TRU Blog

Archive for April, 2009

The Barmade Bitters Semi-Finals Underway!

Tuesday, April 21st, 2009

Chinese-Five-Spice, Curry-Chocolate, Kumquat-Cranberry, Saffron and  Celery. These are just a handful of bitters entered in TRU’s first Barmade Bitters Challenge. We tried them all in a blind tasting…with soda, then vodka, gin, bourbon, cognac and rum…and we’re still drunk!

We’ll post the semi finalists shortly.

Thanks to all who entered. You’re a talented bunch!

Spring cocktails

Saturday, April 11th, 2009

With the weather warming up in most parts of the country, it’s time for some spring cocktailing. Beautiful as they sound, spring cocktails can be a challenge — no fresh fruit. But there’s plenty of herbs! Here are a couple of spring herb cocktails.

Cilantro Martini

So delicious, I had two…and went back the following week for more. Created by mixologist Laila Ayad Ammo (Hollywood, Calif.), it’s fresh, balanced and feels like it’s cleansing your system.

Cilantro Martini [Ammo Hollywood]

2 oz TRU organic lemon vodka
1/2 oz Right gin
1/2 oz simple syrup (or to taste)
Juice of 1 organic lime
Pinch of freshly grated ginger
Fistful of fresh cilantro

Shake hard and strain into a martini glass
Garnish with a cilantro tip

Lemon Verbena Spring Fling Cocktail

Just made this and took it outside to enjoy it in context. Ideal garnishes should include a deck chair and a view.

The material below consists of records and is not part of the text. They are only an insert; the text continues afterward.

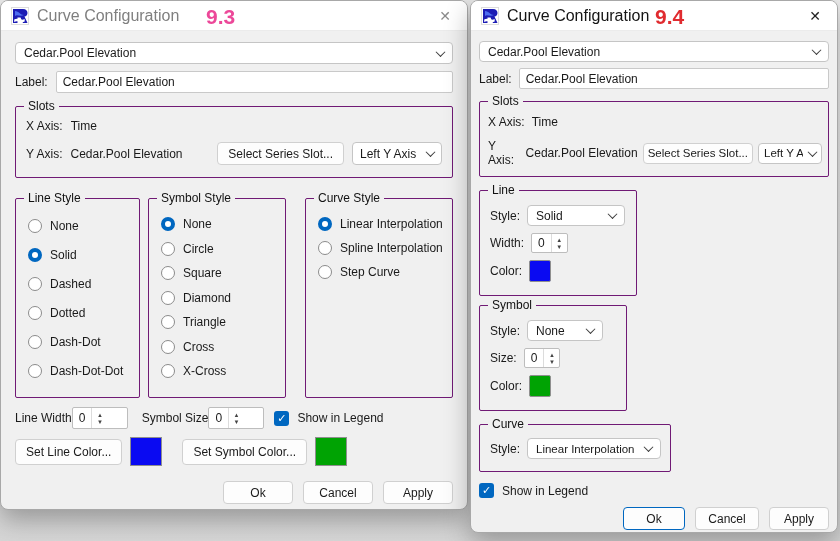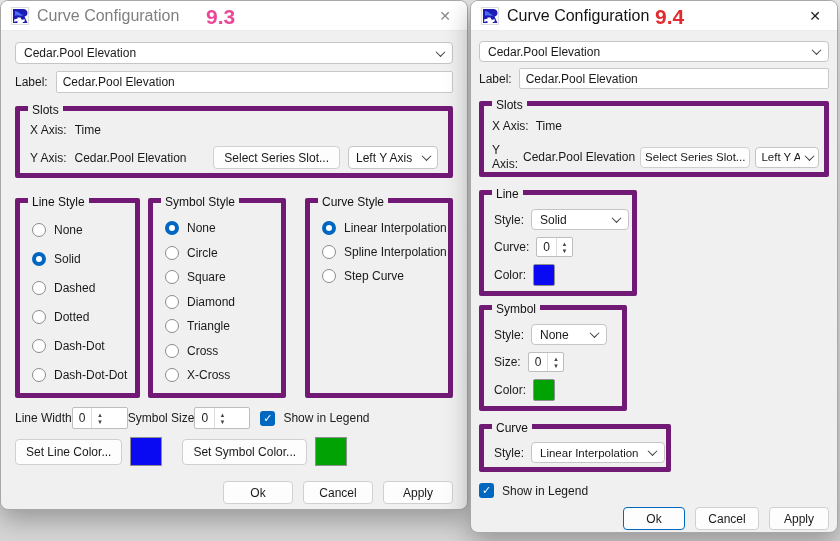--- a/index.html
+++ b/index.html
@@ -52,21 +52,21 @@
   .combo .txt { flex: 1; white-space: nowrap; overflow: hidden; }
   .chev {
     width: 7px; height: 7px; flex: 0 0 7px;
     border-left: 1.4px solid #3c3c3c; border-bottom: 1.4px solid #3c3c3c;
     transform: rotate(-45deg) translate(1px,-1px);
   }
   .tinput {
     background: #fff; border: 1px solid #c9c9c9; border-radius: 2px;
     height: 22px; padding: 0 6px; font: inherit; color: #1a1a1a; width: 100%;
   }
-  .group { position: relative; border: 5px solid #701a75; border-radius: 2px; }
+  .group { position: relative; border: 1px solid #701a75; border-radius: 2px; }
   .group > .legend {
     position: absolute; top: -8px; left: 8px; background: #f0f0f0;
     padding: 0 4px; color: #111; line-height: 14px;
   }
   .row { display: flex; align-items: center; }
   .btn {
     background: #fdfdfd; border: 1px solid #d0d0d0; border-radius: 4px;
     font: inherit; color: #1a1a1a; padding: 2px 10px; height: 23px; white-space: nowrap;
   }
   .btn.default { border: 1.6px solid #0067c0; }
@@ -229,21 +229,21 @@
 
     <div class="row" style="margin-top:9px; gap:0;">
       <span>Line Width</span>
       <div class="spin" style="width:56px;">
         <span class="val">0</span>
         <span class="arrs">
           <span>▲</span>
           <span>▼</span>
         </span>
       </div>
-      <span style="margin-left:0;">Symbol Size</span>
+      <span style="margin-left:14px;">Symbol Size</span>
       <div class="spin" style="width:56px;">
         <span class="val">0</span>
         <span class="arrs">
           <span>▲</span>
           <span>▼</span>
         </span>
       </div>
       <div class="row" style="gap:8px; margin-left:10px;">
         <span class="cb">✓</span>
         <span>Show in Legend</span>
@@ -309,21 +309,21 @@
     <div class="group gb-line">
       <span class="legend">Line</span>
       <div class="frow">
         <span>Style:</span>
         <div class="combo" style="width:98px; height:21px;">
           <span class="txt">Solid</span>
           <span class="chev"></span>
         </div>
       </div>
       <div class="frow">
-        <span>Curve:</span>
+        <span>Width:</span>
         <div class="spin" style="height:20px;">
           <span class="val" style="padding:2px 6px;">0</span>
           <span class="arrs">
             <span>▲</span>
             <span>▼</span>
           </span>
         </div>
       </div>
       <div class="frow">
         <span>Color:</span>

From the talented folks at Drink of the Week. Full posting.

1/2 cup fresh lemon verbena
1/2 a lemon
2 tbs. simple syrup
2-3 oz. TRU2 organic gin (depending on how strong you like it)
club soda

Muddle the lemon verbena, fresh lemon juice and simple syrup at the bottom of a tall glass (collins glass). Then add the gin. Put crushed ice on top (this not only keeps it cold but also stops the leaves from getting in your mouth). Top off with club soda. Garnish with a slice of lemon.